12 Hot Growth Tips for CPA Firms

Four top experts lay out action plans.

by Rick Telberg

Accountants and finance executives are finding a newly complex and competitive landscape that requires new strategies and determination, according to a sampling of leading experts.

Bourke

James C. Bourke, CPA.CITP, partner at WithumSmith+Brown, tells me that “keeping competitive and profitable at the same time” is one of the three key challenges he sees facing accountants today.

In addition, he says, accounting and finance managers are struggling to keep “staff busy” and stay “on top of client confidentiality rules and regulations.” Some 47 states have now passed privacy security rules that CPAs need to understand, Bourke says.

To be sure, the opportunities for accountants are just as broad as the challenges.

Bourke sees potential leverage at firms that can:

1. Re-educate staff on how they too can help to cross-sell services to clients

Lafollette
LaFollette

2. Work to re-engineer how jobs are done and deploy new technologies to help increase realization rates

3. Educate staff and clients about new privacy rules and regulations and deploy procedures and systems that ensure a higher level of security.

Bourke talks about website client portals “to show firms the value” in the new method of information delivery and storage of confidential and private-client information.

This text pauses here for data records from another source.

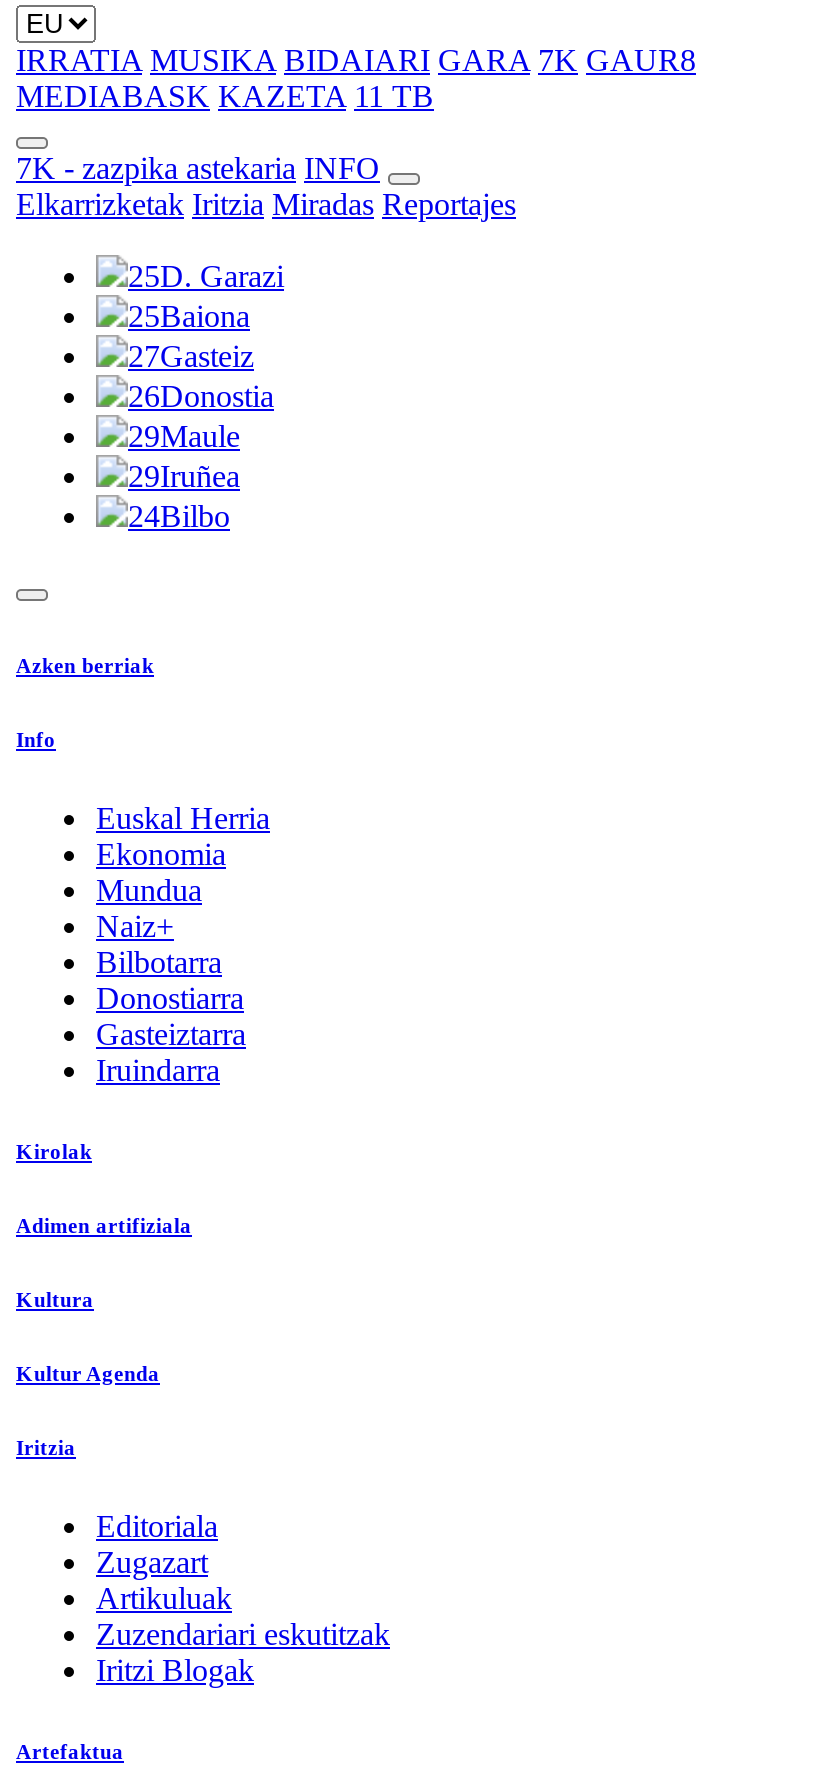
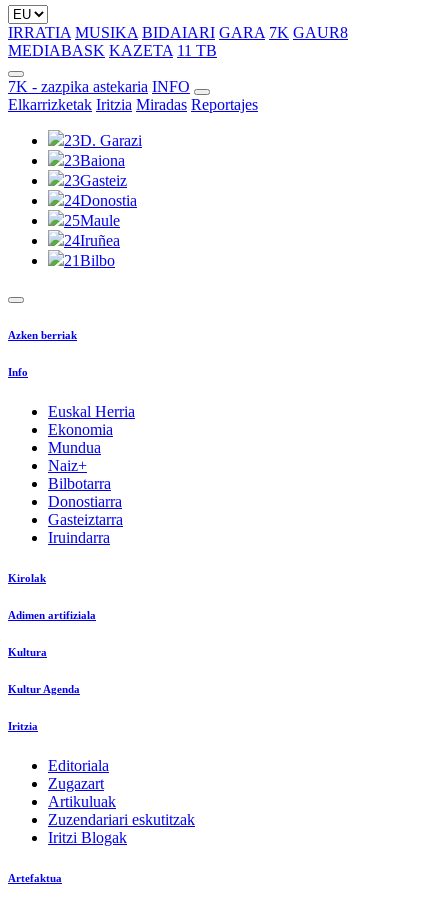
- 25D. Garazi
+ 23D. Garazi

- 25Baiona
+ 23Baiona

- 27Gasteiz
+ 23Gasteiz

- 26Donostia
+ 24Donostia

- 29Maule
+ 25Maule

- 29Iruñea
+ 24Iruñea

- 24Bilbo
+ 21Bilbo
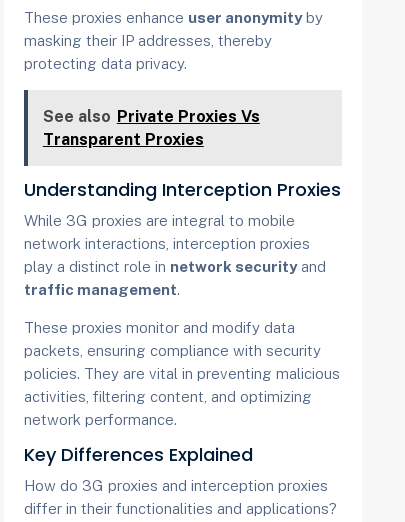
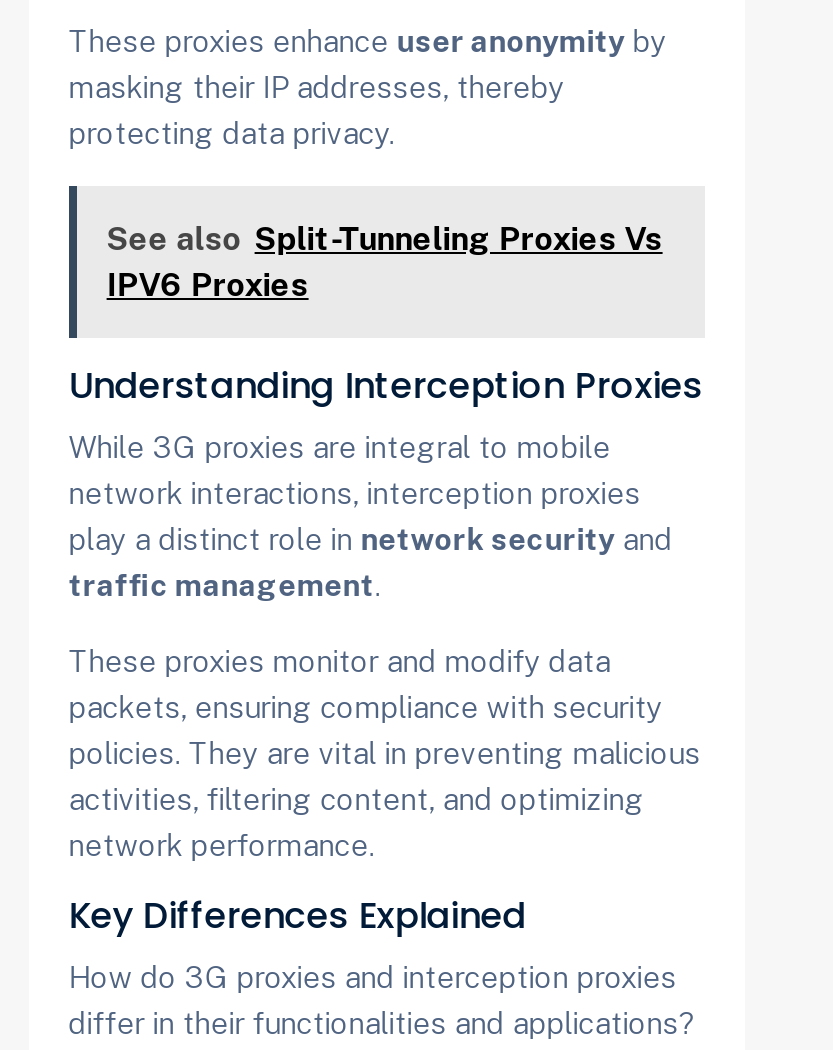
- See also Private Proxies Vs
+ See also Split-Tunneling Proxies Vs

- Transparent Proxies
+ IPV6 Proxies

Greg LaFollette, CPA.CITP, a senior manager at Eide Bailey, wants to get CPAs prepared for the next era in disruptive technological change: Software-as-a-Service, or SaaS, also known as “cloud computing.”

Golden

“The big thing for 2010,” LaFollette says, “is that the question about the cloud is no longer ‘if, but when'”? It’s here. It’s gaining traction and it will be bigger than the switch from DOS to Windows.”

Resistance, he might add, is futile. And SaaS is swiftly spreading from a small coterie of early adopters to the mainstream.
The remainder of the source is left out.